A little over a year ago, I was trying to buy a house. Not just a house, but a really cute house. One with a curved staircase and skylights and a lush yard of green. It was the first house that my husband and I really liked in a market where nice houses were scarce. So we put an offer on it. But someone else had put a better offer on it and suddenly we found ourselves in a bidding war, pitted against an invisible opponent, fighting for the key.
One hour before I expected to hear back from my real estate agent, I was volunteering at my kids’ school library and noticed another parent who was in the room helping her child. “Do you want to become a library volunteer?” I asked her after the class had left.
“Sure,” she said.
“Just fill this out and we’ll train you.” I handed her a form and a pen.
After writing down her name and phone number, she paused. “I don’t know what to put down for my address,” she said. “Right now we’re staying with friends, but we’re trying to buy a house. My mom is sick and we’re looking for a new house so she can live with us. I’m going to find out about the house today.”
“Where is it?” I asked.
She told me the address of the same house I was hoping to buy. “There’s one other bidder left,” she added.

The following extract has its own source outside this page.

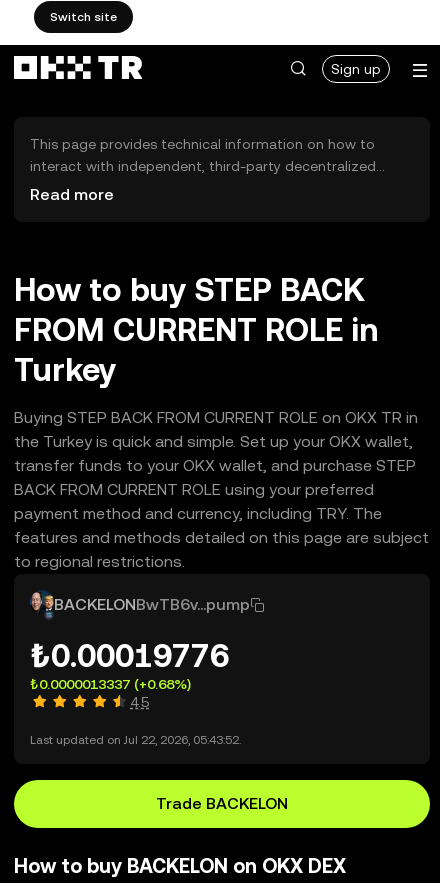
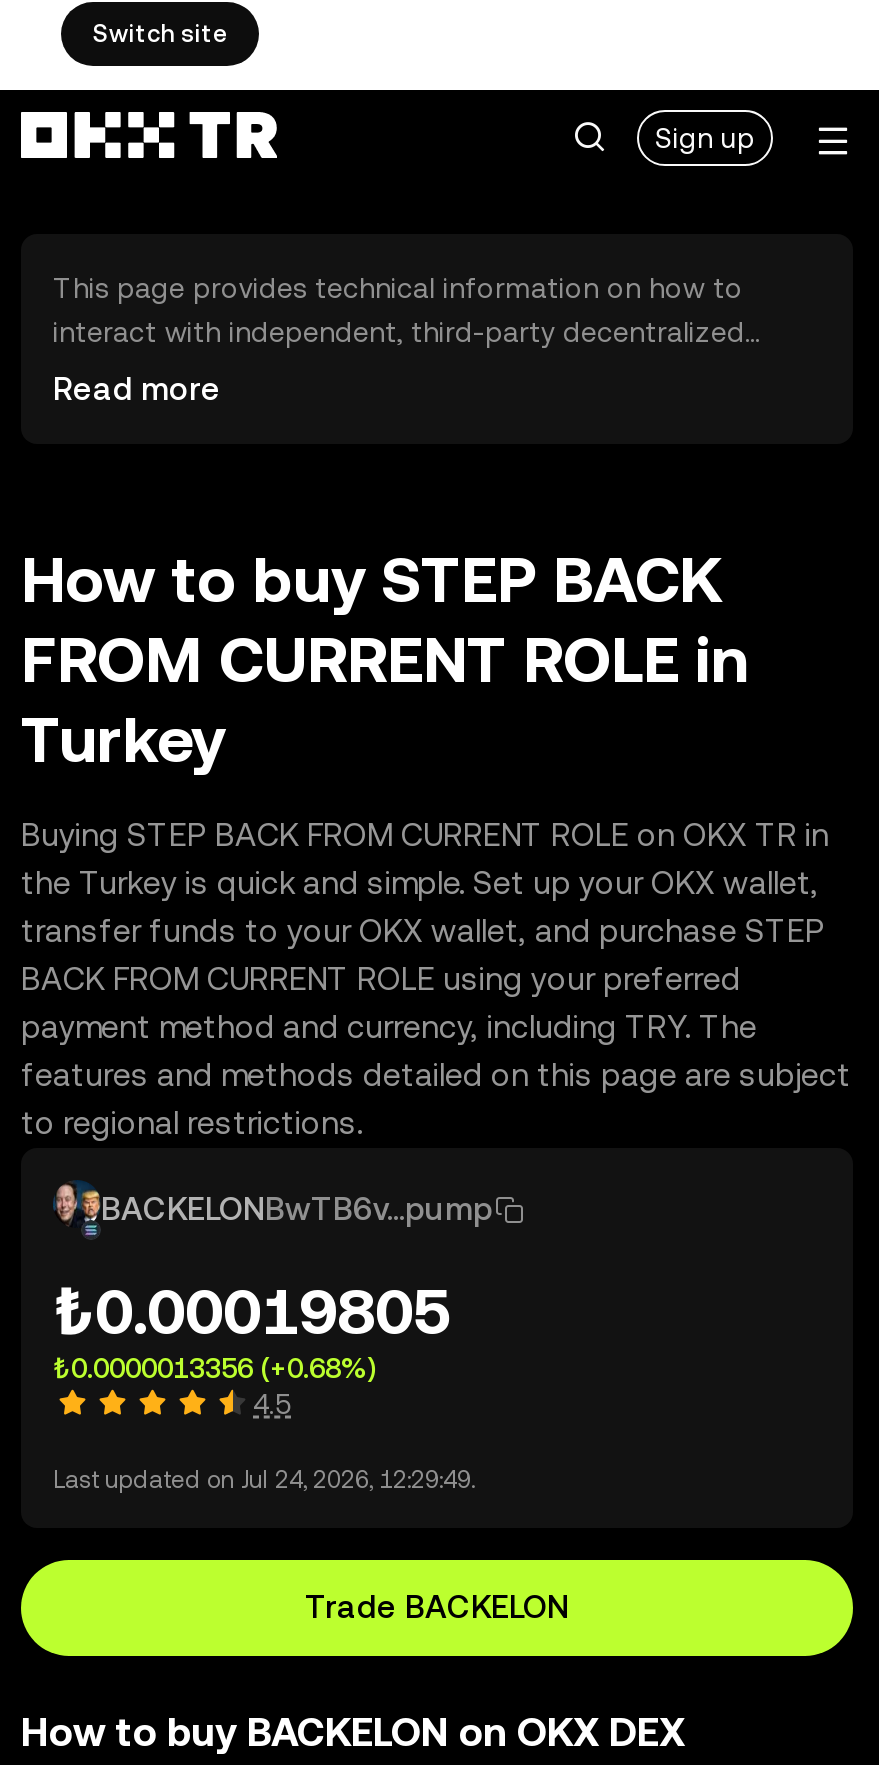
[30,637,229,674] ₺0.00019776 -> [53,1274,451,1348] ₺0.00019805
[30,676,191,692] ₺0.0000013337 (+0.68%) -> [53,1352,375,1384] ₺0.0000013356 (+0.68%)
[30,733,241,747] Last updated on Jul 22, 2026, 05:43:52. -> [53,1466,475,1494] Last updated on Jul 24, 2026, 12:29:49.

“Yeah,” I said, feeling like a turd. “Me.”
For a few moments the only sound in the library was the computer beeping every time I scanned a book. “Whatever is in God’s plan,” she said, breaking the silence. “I just leave it to him.”
“Yes,” I said, relieved that she was still talking to me. “Whatever happens, we just go with it, right?” I finally looked at her and we smiled at one another, a silent agreement.
On my way home I called my real estate agent and immediately began sobbing into the phone. “I met the other buyer and her mom is sick. I don’t think I want the house anymore… Her sick mom is moving in with her. I think we should withdraw our offer. Should we withdraw our offer?”
My agent knew my history. He knew that my mother had died of cancer ten years before and I still wasn’t “over it.” So he said all the calming things agents must say to their crazy clients who call while sobbing. He said something to the effect of, “Don’t do anything rash; everything will turn out ok.”
A half hour later, my agent called me back.
We didn’t get the house. I was both disappointed and relieved.
After that, I’d sometimes see the other mom at school. I would smile at her, but she rarely made eye contact with me. I wanted to tell her that it was okay and that I didn’t harbor any bad feelings towards her. But we didn’t exactly know each other, so I just kept smiling, and sometimes I would wave at her from across the parking lot, hoping that she would understand.
Several months later, I learned that she had cancer.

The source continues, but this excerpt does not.